New data show more than 10% of all elementary schools across the country lost at least a fifth of their enrollment over a four-year period that includes the COVID-19 pandemic. The Brookings Institution also found the number of all schools nationwide that saw that level of drop in enrollment doubled between 2019 and 2021.

So, where are those students going? And what does that mean for public schools that are losing those students? Linda Jacobson has analyzed the data

She’s a senior writer for the 74, which is a national education news website, and she joined The Show to talk more about where students have gone.

MARK BRODIE: And as we sit here now in early 2024 what do we know about where exactly those students went?

LINDA JACOBSON: I think there's a combination of trends. Certainly, we've seen homeschooling increase that's documented. We've also seen enrollment increase in private schools and there's also been an uptick in sort of these new alternative, sometimes people call them hybrid models, of homeschooling combined with micro schools, online education. There's more options available for families than there ever have been before. And a lot of the decline, obviously in enrollment was seen in, in the early grades. So you also had families delaying kindergarten and, yeah, I think that's generally sort of the mix of what we've seen.
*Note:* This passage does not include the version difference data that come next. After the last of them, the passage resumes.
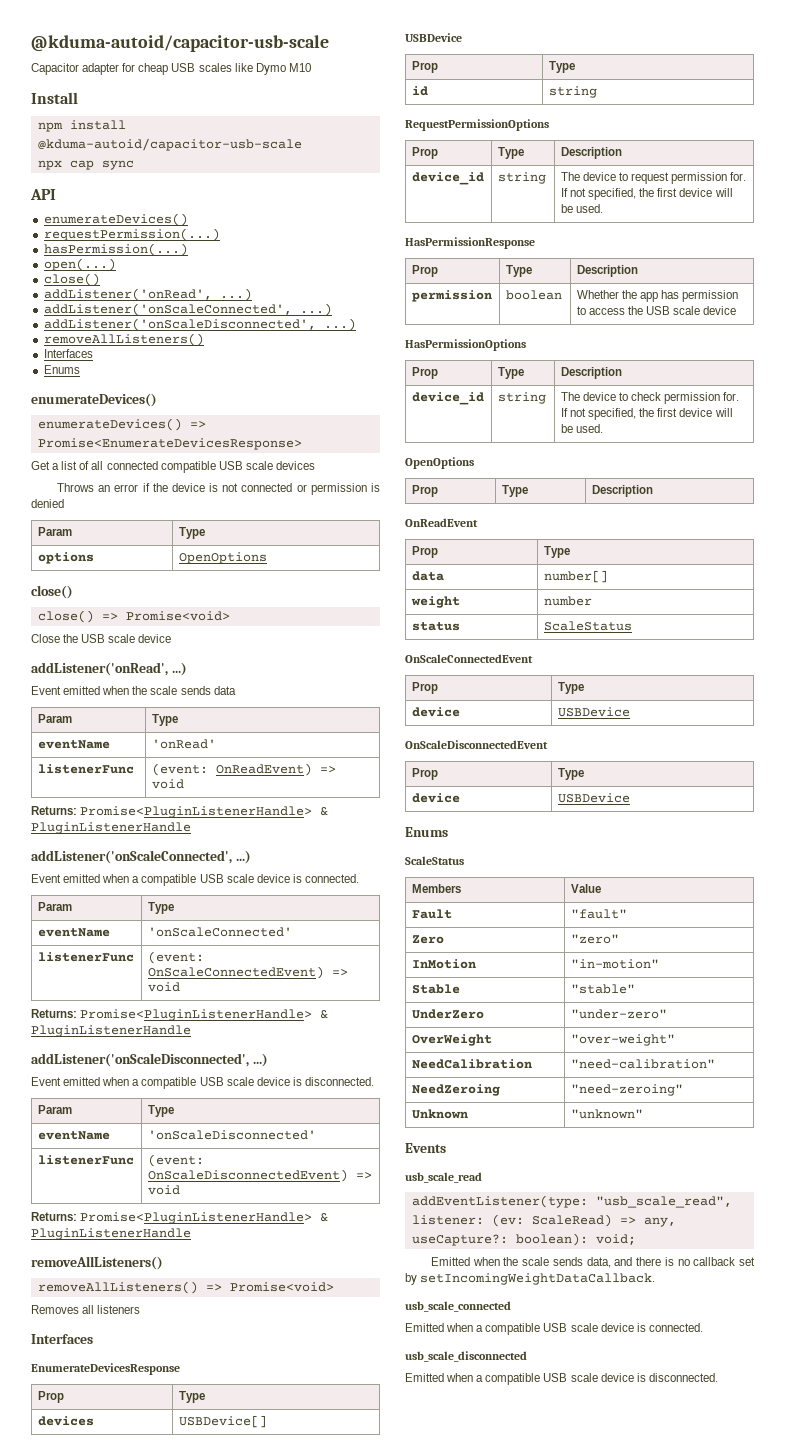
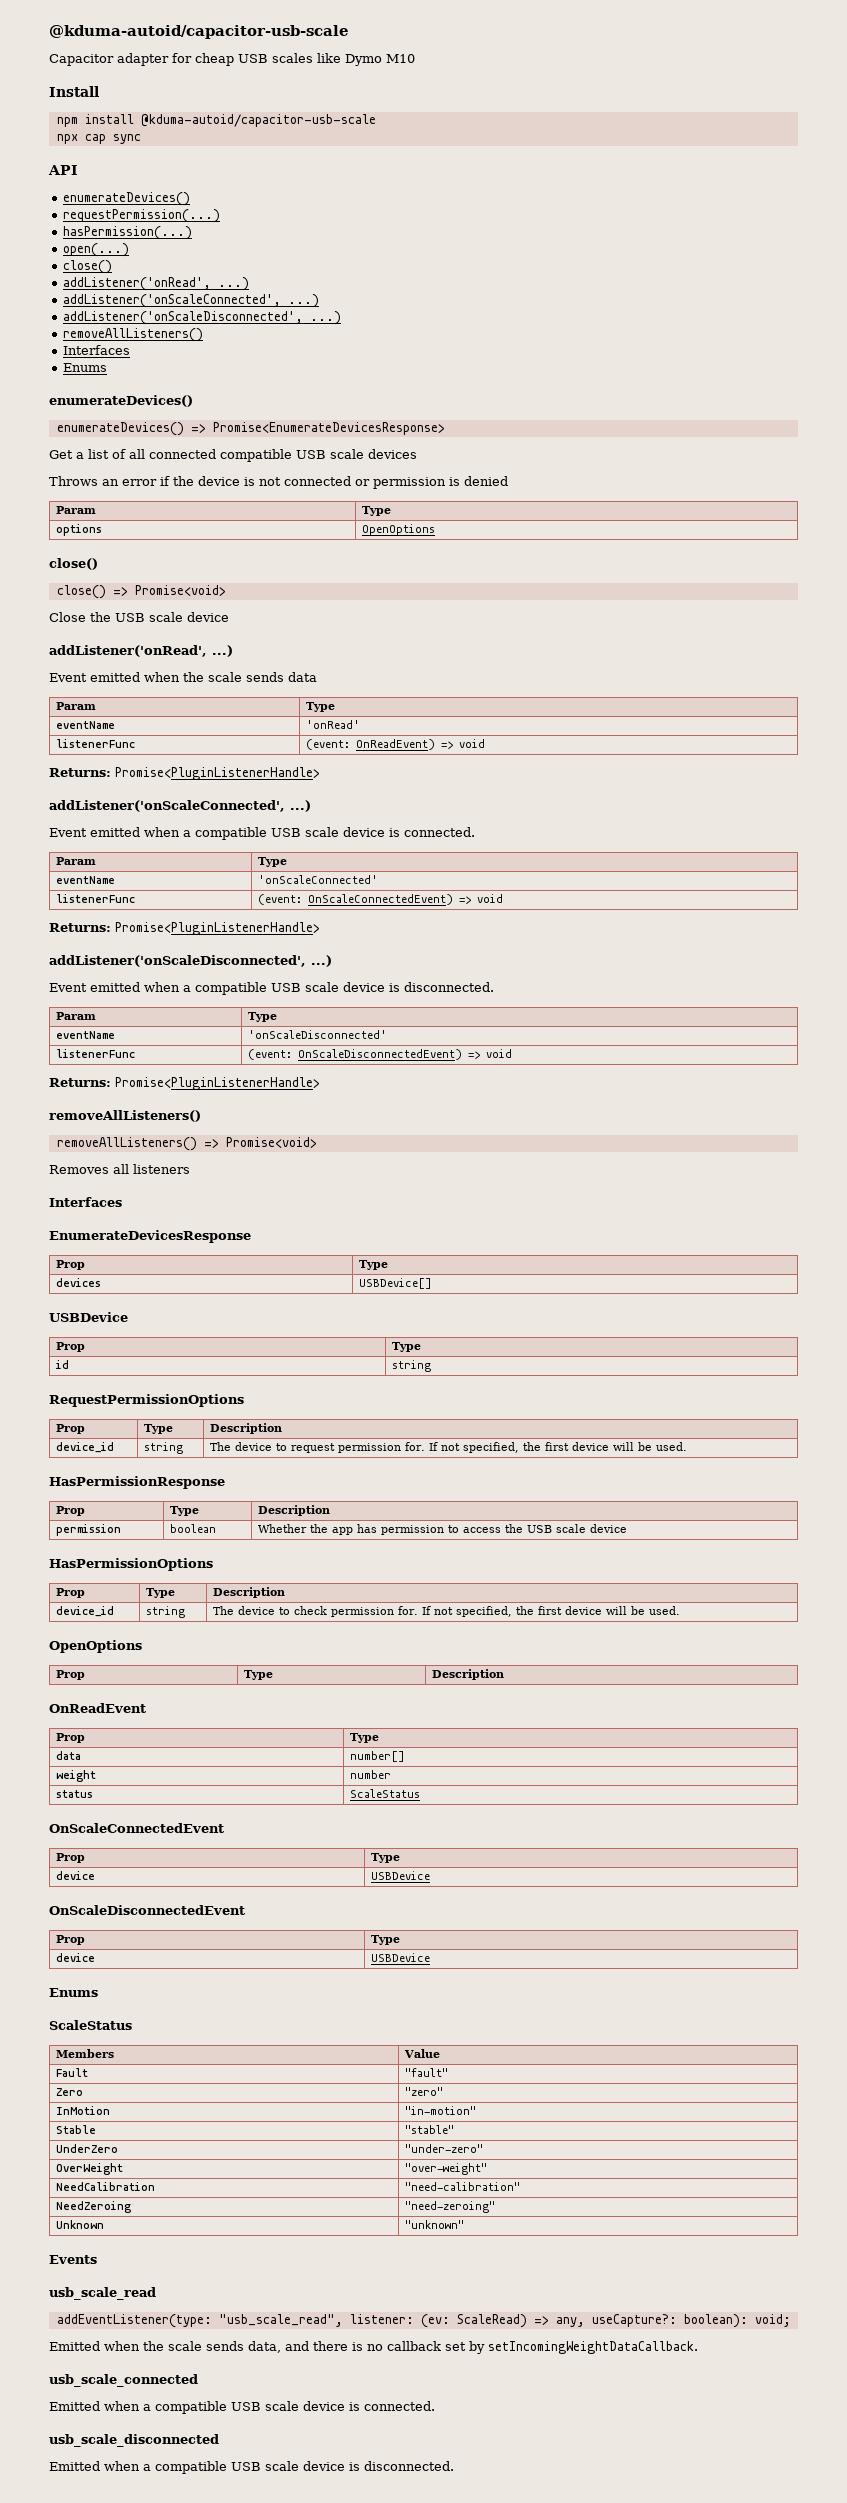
  listenerFunc | (event: OnReadEvent) => void
- Returns: Promise<PluginListenerHandle> & PluginListenerHandle
+ Returns: Promise<PluginListenerHandle>
  listenerFunc | (event: OnScaleConnectedEvent) => void
- Returns: Promise<PluginListenerHandle> & PluginListenerHandle
+ Returns: Promise<PluginListenerHandle>
  listenerFunc | (event: OnScaleDisconnectedEvent) => void
- Returns: Promise<PluginListenerHandle> & PluginListenerHandle
+ Returns: Promise<PluginListenerHandle>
BRODIE: Yeah. Well, and so we've seen, for example, here in Arizona, in the Phoenix area of a few school districts have been talking about or have done something where they've had to close schools because of declining enrollment. How prevalent is that across the country that enrollment is down to the point where districts are deciding to actually just close schools. 

JACOBSON: I think it's far more widespread than we think it is. I think that's what the research from Brookings Institution showed was that there are districts now all over the country that have seen enough of a decline that it's no longer financially smart to keep some of these schools open. They're losing money on serving lunch and transportation and just keeping some of these buildings running. So I think obviously during the pandemic recovery period, nobody wanted to talk about closing schools. It was, you know, too painful to just get through the pandemic. And so I think this is the year that we're starting to hear more conversation about having to make some of those tough choices and it's no longer isolated to just certain major urban districts.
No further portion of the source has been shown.